Important Distributions

Grinstead & Snell · GFDL · PDF

A distribution is a recipe for randomness. The binomial counts successes, the Poisson counts rare events, the geometric waits for the first success, and the normal emerges when you add enough of anything together.

Binomial distribution

Flip a coin n times, each with success probability p. The number of successes k follows the binomial distribution: P(X = k) = C(n,k) p^k (1-p)^(n-k). Each bar in the diagram is one possible count of successes.

Scheme

; Binomial distribution: P(X = k) = C(n,k) * p^k * (1-p)^(n-k)
; n independent trials, each with success probability p

(define (factorial n)
  (if (<= n 1) 1 (* n (factorial (- n 1)))))

(define (choose n k)
  (/ (factorial n) (* (factorial k) (factorial (- n k)))))

(define (binomial-pmf n p k)
  (* (choose n k)
     (expt p k)
     (expt (- 1 p) (- n k))))

; n=10 trials, p=0.3 success probability
(define n 10)
(define p 0.3)

(display "P(X = 0) = ") (display (binomial-pmf n p 0)) (newline)
(display "P(X = 3) = ") (display (binomial-pmf n p 3)) (newline)
(display "P(X = 5) = ") (display (binomial-pmf n p 5)) (newline)

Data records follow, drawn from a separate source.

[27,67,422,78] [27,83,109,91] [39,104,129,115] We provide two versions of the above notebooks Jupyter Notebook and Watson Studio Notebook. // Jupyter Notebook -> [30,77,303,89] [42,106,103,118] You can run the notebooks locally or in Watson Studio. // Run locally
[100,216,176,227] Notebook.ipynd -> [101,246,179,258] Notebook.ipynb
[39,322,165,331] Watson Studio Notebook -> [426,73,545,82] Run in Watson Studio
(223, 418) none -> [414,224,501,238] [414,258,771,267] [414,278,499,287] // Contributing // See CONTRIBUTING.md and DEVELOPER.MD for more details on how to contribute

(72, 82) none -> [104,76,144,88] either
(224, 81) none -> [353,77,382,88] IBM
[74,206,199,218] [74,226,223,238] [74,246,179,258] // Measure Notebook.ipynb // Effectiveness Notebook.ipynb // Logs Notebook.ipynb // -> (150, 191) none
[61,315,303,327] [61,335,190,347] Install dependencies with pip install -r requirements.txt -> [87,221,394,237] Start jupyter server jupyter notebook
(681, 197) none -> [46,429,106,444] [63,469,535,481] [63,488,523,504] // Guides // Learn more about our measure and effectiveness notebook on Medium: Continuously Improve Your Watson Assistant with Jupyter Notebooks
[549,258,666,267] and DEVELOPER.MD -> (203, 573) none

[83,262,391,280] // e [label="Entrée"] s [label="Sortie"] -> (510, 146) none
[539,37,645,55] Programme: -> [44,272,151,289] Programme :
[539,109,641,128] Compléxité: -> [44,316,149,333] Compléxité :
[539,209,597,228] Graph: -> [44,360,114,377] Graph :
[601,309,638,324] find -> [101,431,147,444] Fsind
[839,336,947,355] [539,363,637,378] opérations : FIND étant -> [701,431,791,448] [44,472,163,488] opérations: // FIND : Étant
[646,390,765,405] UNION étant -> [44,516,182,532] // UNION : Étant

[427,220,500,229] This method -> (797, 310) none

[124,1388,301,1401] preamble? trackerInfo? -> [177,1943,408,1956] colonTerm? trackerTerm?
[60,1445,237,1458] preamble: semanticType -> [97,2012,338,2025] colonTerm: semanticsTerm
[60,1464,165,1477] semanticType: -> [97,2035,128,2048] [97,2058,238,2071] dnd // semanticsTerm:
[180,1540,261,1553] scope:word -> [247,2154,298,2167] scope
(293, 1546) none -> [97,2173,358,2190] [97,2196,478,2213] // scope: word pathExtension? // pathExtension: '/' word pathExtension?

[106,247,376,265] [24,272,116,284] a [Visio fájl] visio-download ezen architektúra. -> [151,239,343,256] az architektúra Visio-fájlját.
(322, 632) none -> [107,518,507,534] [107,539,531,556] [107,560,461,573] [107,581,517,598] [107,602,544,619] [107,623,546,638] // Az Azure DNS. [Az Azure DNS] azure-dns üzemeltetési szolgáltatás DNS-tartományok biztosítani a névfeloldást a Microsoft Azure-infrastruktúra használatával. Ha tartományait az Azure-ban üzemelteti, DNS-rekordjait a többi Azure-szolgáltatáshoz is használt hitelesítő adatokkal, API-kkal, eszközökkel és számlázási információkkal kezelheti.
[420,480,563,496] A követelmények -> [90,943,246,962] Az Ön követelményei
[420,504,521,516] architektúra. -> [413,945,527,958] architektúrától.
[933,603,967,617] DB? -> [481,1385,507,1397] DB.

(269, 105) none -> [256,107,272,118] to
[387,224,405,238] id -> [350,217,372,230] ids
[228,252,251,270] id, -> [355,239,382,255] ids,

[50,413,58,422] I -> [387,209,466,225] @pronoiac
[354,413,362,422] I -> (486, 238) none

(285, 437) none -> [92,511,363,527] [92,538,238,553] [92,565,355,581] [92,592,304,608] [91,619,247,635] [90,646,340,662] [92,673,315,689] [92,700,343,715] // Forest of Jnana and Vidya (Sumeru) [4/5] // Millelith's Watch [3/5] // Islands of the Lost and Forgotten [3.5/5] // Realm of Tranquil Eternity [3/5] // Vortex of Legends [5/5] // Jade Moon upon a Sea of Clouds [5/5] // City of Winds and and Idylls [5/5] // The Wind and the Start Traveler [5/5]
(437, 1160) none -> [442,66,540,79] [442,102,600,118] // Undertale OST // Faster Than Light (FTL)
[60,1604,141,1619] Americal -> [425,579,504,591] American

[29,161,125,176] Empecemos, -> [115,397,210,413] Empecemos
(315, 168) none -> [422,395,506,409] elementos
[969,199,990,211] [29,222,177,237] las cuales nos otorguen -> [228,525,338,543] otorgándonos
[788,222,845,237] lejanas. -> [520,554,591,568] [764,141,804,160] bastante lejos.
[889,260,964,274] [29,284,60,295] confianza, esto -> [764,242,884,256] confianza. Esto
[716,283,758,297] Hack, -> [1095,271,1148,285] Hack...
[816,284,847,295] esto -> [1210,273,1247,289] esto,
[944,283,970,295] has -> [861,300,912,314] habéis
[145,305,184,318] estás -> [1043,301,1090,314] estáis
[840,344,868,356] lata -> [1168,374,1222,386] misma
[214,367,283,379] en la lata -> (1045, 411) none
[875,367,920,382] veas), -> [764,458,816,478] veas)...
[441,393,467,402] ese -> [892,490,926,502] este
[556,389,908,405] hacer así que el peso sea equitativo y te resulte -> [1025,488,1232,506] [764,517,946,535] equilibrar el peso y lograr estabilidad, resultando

; Verify: all probabilities sum to 1
(define (sum-pmf k)
  (if (> k n) 0
      (+ (binomial-pmf n p k) (sum-pmf (+ k 1)))))
(display "Sum = ") (display (sum-pmf 0))

Poisson distribution

When n is large and p is small, the binomial approaches the Poisson distribution with parameter lambda = np. It counts rare events: typos per page, emails per hour, mutations per generation. P(X = k) = e^(-lambda) lambda^k / k!.

Scheme

; Poisson distribution: limit of binomial for rare events
; P(X = k) = e^(-lambda) * lambda^k / k!

(define (factorial n)
  (if (<= n 1) 1 (* n (factorial (- n 1)))))

(define e 2.718281828)

(define (poisson-pmf lam k)
  (* (expt e (- lam))
     (/ (expt lam k) (factorial k))))

; lambda = 3 (e.g., 3 typos per page on average)
(define lam 3)

(display "Poisson(3):") (newline)
(display "P(X = 0) = ") (display (poisson-pmf lam 0)) (newline)
(display "P(X = 1) = ") (display (poisson-pmf lam 1)) (newline)
(display "P(X = 3) = ") (display (poisson-pmf lam 3)) (newline)
(display "P(X = 5) = ") (display (poisson-pmf lam 5)) (newline)

; Compare with Binomial(1000, 0.003) -- should be close
(define (choose n k)
  (if (= k 0) 1 (* (/ (- n (- k 1)) k) (choose n (- k 1)))))
(define (binom-pmf n p k)
  (* (choose n k) (expt p k) (expt (- 1 p) (- n k))))

(display "Binomial(1000,0.003) at k=3: ")
(display (binom-pmf 1000 0.003 3))
; Close to Poisson(3) at k=3

Geometric distribution

How many trials until the first success? The geometric distribution answers this: P(X = k) = (1-p)^(k-1) p. It is memoryless. No matter how many failures you have seen, the probability of success on the next trial stays at p.

Scheme

; Geometric distribution: waiting for first success
; P(X = k) = (1-p)^(k-1) * p   (k = 1, 2, 3, ...)

(define (geometric-pmf p k)
  (* (expt (- 1 p) (- k 1)) p))

; p = 0.2 (20% chance each trial)
(define p 0.2)

(display "Geometric(0.2):") (newline)
(display "P(first on trial 1) = ") (display (geometric-pmf p 1)) (newline)
(display "P(first on trial 3) = ") (display (geometric-pmf p 3)) (newline)
(display "P(first on trial 5) = ") (display (geometric-pmf p 5)) (newline)
(display "P(first on trial 10) = ") (display (geometric-pmf p 10)) (newline)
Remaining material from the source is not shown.